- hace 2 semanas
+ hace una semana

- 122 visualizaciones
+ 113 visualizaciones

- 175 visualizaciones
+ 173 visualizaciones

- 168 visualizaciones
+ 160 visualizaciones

==

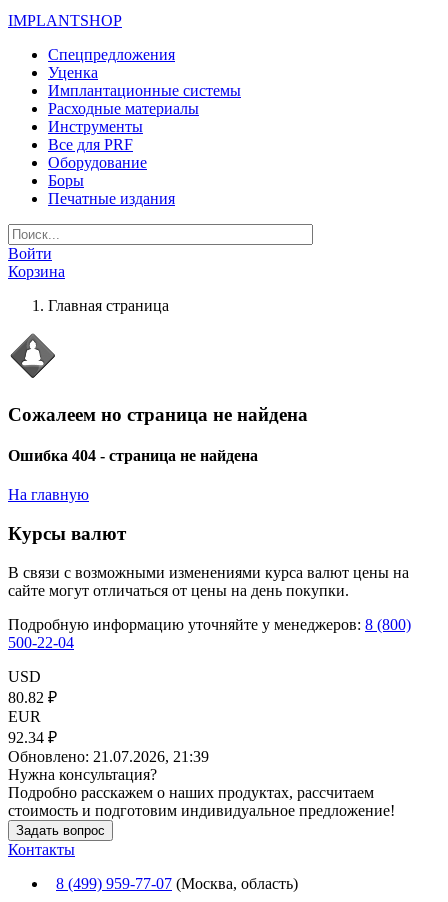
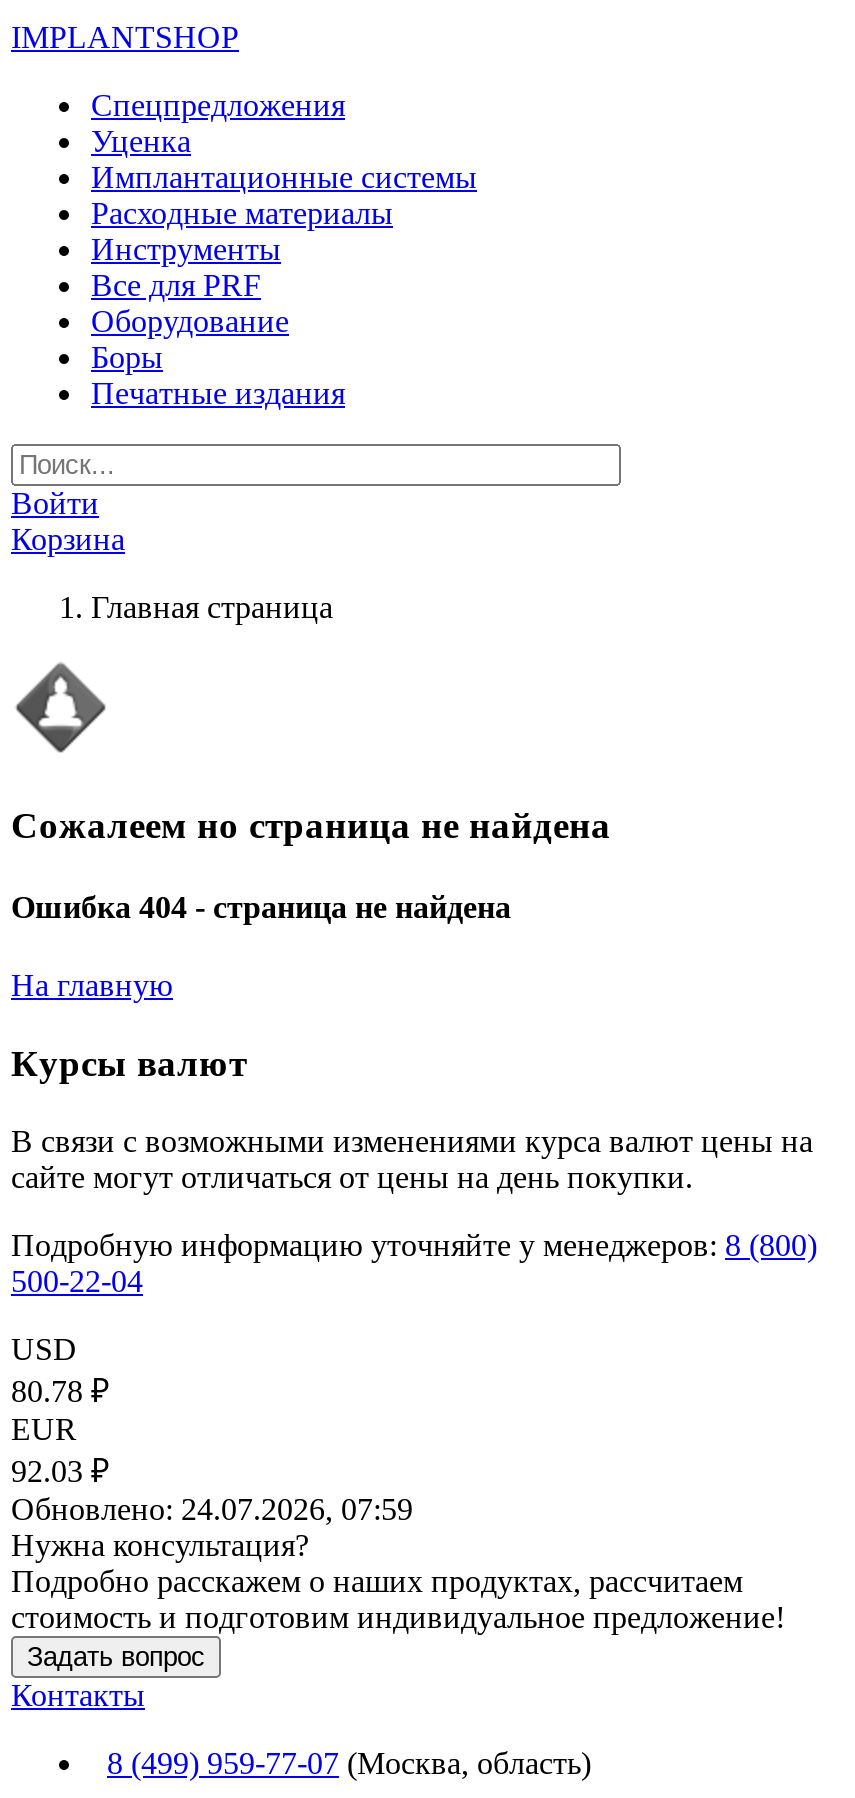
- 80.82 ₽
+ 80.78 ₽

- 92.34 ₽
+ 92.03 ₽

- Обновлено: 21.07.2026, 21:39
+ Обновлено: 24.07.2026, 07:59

▶ **Work instruction**
The expected answer is an exact copy of the lines above, beginning at the line with "- Обновлено: 21.07.2026, 21:39" and ending at the line with "Обновлено: 24.07.2026, 07:59", with both ends in.

▶ **Solution**
- Обновлено: 21.07.2026, 21:39
+ Обновлено: 24.07.2026, 07:59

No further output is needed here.